A revealing accident
- Did I tell you about my new neighbour?
- Can’t say that you did.
- Well, he is blind, at least that is what he claims.
- Why do you doubt it?
- You remember the 27 cubes I put together to make a bigger cube?
- How can I forget. I was the one who painted it black on the outside.
- My neighbour accidentally knocked the cube over last night, but when he reassembled the small cubes the big cube was still black on the outside!
- You mean all 54 faces?
- Yes.
- That man can’t be blind!
Problem source: Nick’s Mathematical Puzzles.
February 4th, 2010 at 3:29 pm
All 6 faces of all 27 cubes are black.
Painted faces feel smoother than unpainted ones.
February 4th, 2010 at 5:09 pm
If the minimal number of faces have been painted black and painted faces do not feel smoother than unpainted ones, what is the probability for the event described?
February 4th, 2010 at 8:59 pm
Lay the blocks under a lamp. Pull them out and feel which are warmer (the black ones). Turn the cooler blocks, place them ubder the lamp and try again until all of the black sides have been identified.
February 5th, 2010 at 7:28 pm
The arrangement must meet these criteria:
1) the sole unpainted small cube must be in its proper place, in the middle
2) the 6 small cubes with 1 painted face each must be in the face centres (in any order)
3) each of them must have its painted face showing
4) the 12 small cubes with 2 painted faces each must be in the edge centres (in any order)
5) each of them must have its edge where its 2 painted faces meet in the centre of an edge of the big cube
6) each of the cubes with 3 painted faces must have its vertex where those 3 faces meet at a vertex of the big cube
1) Probability of meeting criterion 1: There are 27 equally likely places for that cube, and only 1 is right, so 1/27.
2) Probability of meeting criterion 2, given that criterion 1 is met: There are 26 cubes left of which 6 have 1 painted face each.
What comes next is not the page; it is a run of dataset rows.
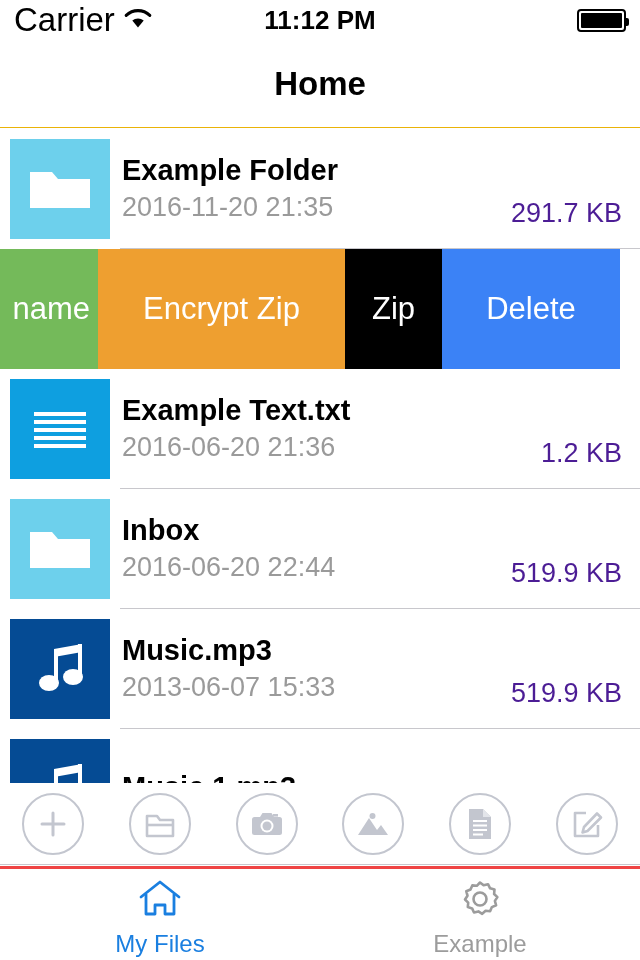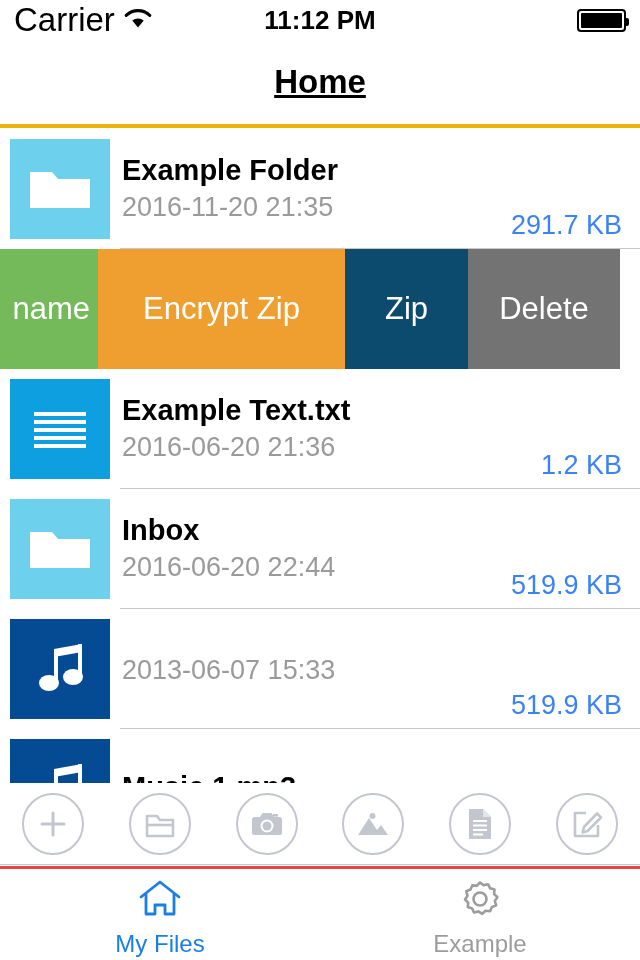--- a/index.html
+++ b/index.html
@@ -43,9 +43,8 @@
   .nav-bar {
     height: 88px;
     display: flex; align-items: center; justify-content: center;
-    border-bottom: 4px solid #eab308;
-    background: #ffffff;
-    text-decoration: underline;
+    border-bottom: 1px solid #eab308;
+    background: #ffffff;
   }
   .nav-title { font-size: 33px; font-weight: bold; color: #000; }
 

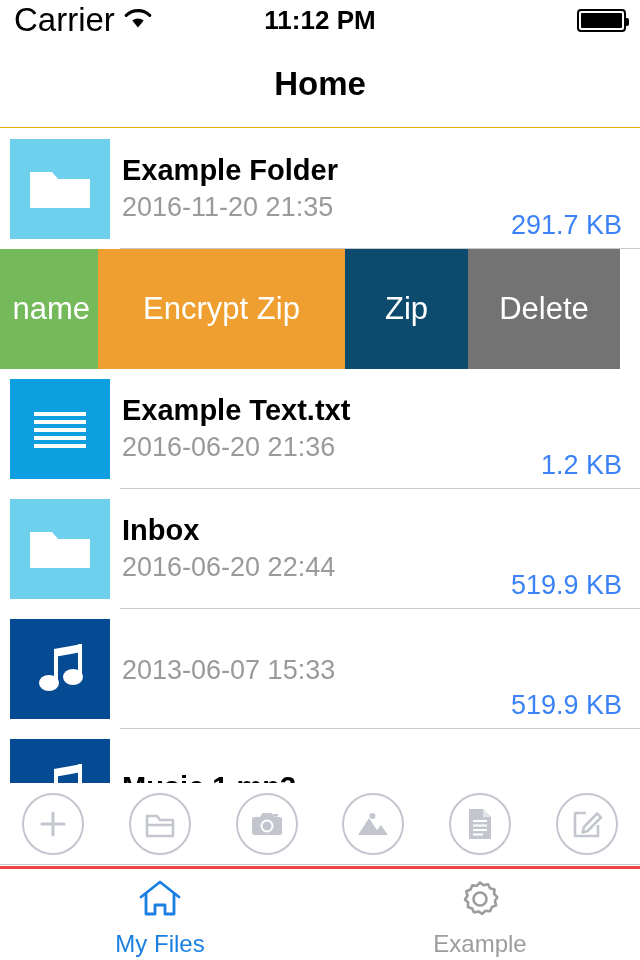--- a/index.html
+++ b/index.html
@@ -89,11 +89,11 @@
     white-space: nowrap;
   }
   .file-size {
-    font-size: 27px; color: #3b82f6;
+    font-size: 27px; color: #4c1d95;
     margin-right: 18px;
     white-space: nowrap;
     align-self: flex-end;
-    padding-bottom: 8px;
+    padding-bottom: 20px;
   }
 
   

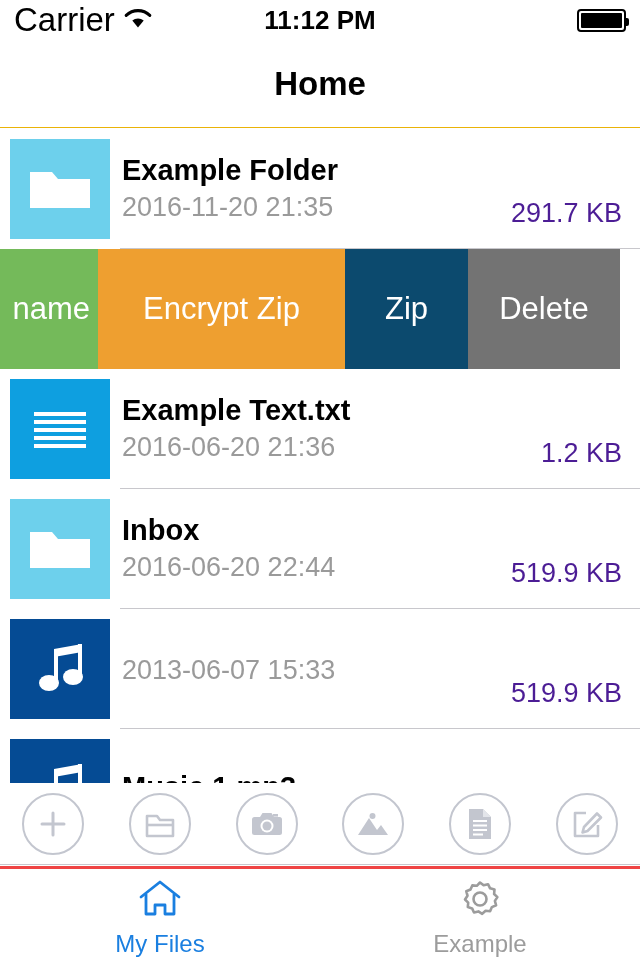--- a/index.html
+++ b/index.html
@@ -112,7 +112,7 @@
   }
   .swipe-rename  { width: 98px; background: #74ba5a; justify-content: flex-end; padding-right: 8px; }
   .swipe-encrypt { width: 247px; background: #ee9f30; }
-  .swipe-zip     { width: 123px; background: #0c4a6e; }
+  .swipe-zip     { width: 97px; background: #000000; }
   .swipe-delete  { width: 152px; background: #737373; }
 
   

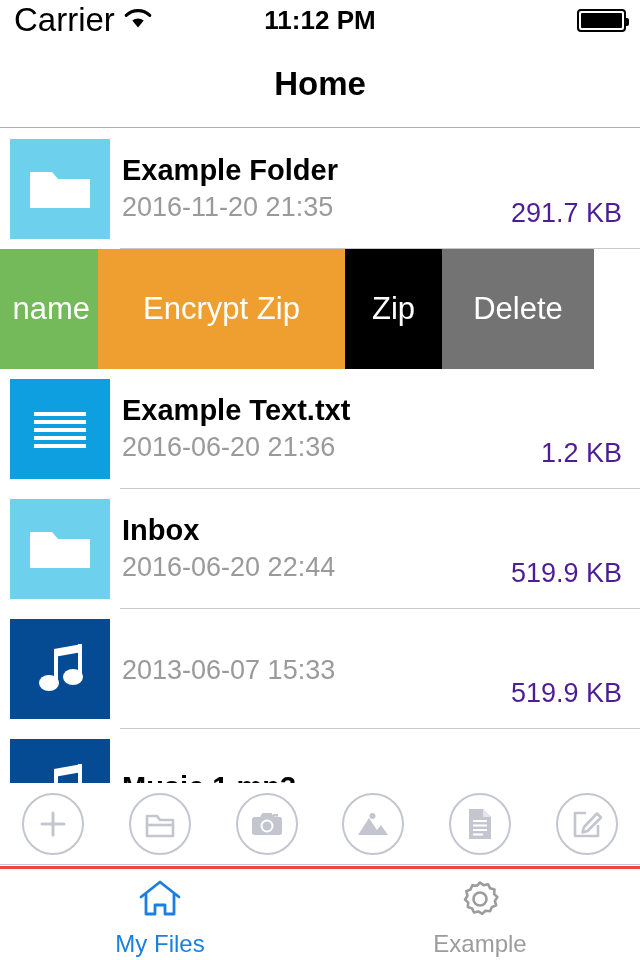--- a/index.html
+++ b/index.html
@@ -113,7 +113,7 @@
   .swipe-rename  { width: 98px; background: #74ba5a; justify-content: flex-end; padding-right: 8px; }
   .swipe-encrypt { width: 247px; background: #ee9f30; }
   .swipe-zip     { width: 97px; background: #000000; }
-  .swipe-delete  { width: 152px; background: #737373; }
+  .swipe-delete  { width: 178px; background: #3b82f6; }
 
   
   .toolbar {

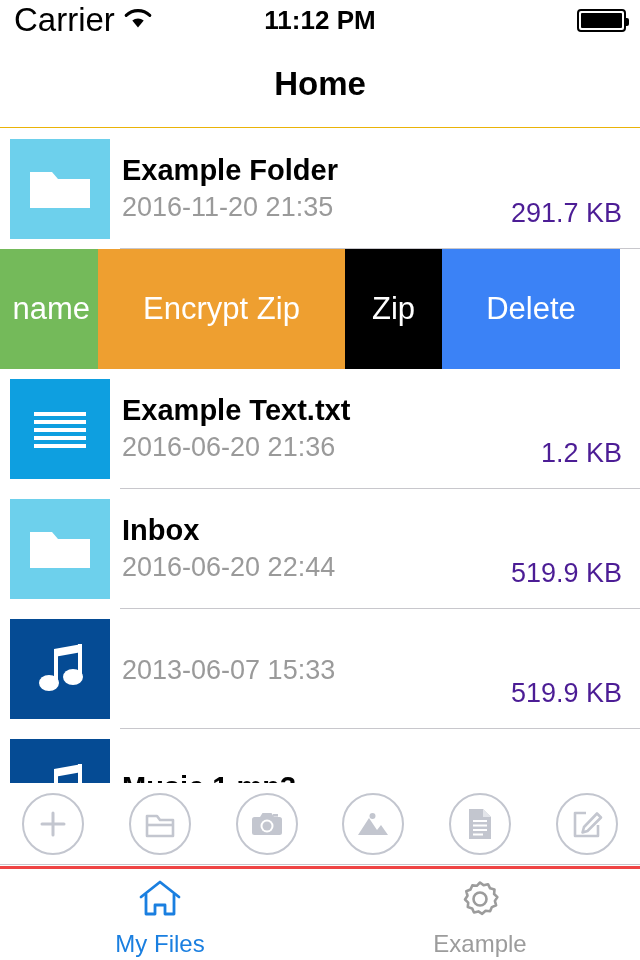--- a/index.html
+++ b/index.html
@@ -252,6 +252,7 @@
       </svg>
     </div>
     <div class="file-text">
+      <div class="file-name">Music.mp3</div>
       <div class="file-date">2013-06-07 15:33</div>
     </div>
     <div class="file-size">519.9 KB</div>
There are 26 C 6 ways to choose 6 places for those cubes (without regard to which of the 6 cubes goes in which of the 6 chosen places), and only 1 is right, so 1/(26 C 6) = 6! 20!/26!
3) Probability of meeting criterion 3, given that criteria 1 and 2 are met: For each face-centre cube there is a choice from among 6 faces for the face that shows, and only 1 is right, so 1/6 for that cube. There are 6 such cubes, so 1/6^6.
4) Probability of meeting criterion 4, given that criteria 1-3 are met: 12! 8!/20! (see para 2 above)
5) Probability of meeting criterion 5, given that criteria 1-4 are met: For each edge-centre cube there is a choice from among 12 edges for the edge that is in the centre of an edge of the big cube, and only 1 is right, so 1/12 for that cube. There are 12 such cubes, so 1/12^12.
6) Probability of meeting criterion 6, given that criteria 1-5 are met: For each corner cube there is a choice from among 8 vertices for the vertex that is at a vertex of the big cube, and only 1 is right, so 1/8 for that cube. There are 8 such cubes, so 1/8^8.
Thus
[6! 20! 12! 8!]/[27 * 26! * 6^6 * 20! * 12^12 * 8^8]
= [6! 12! 8!]/[27! * 6^6 * 12^12 * 8^8]
~~ 1.83 * 10^-37.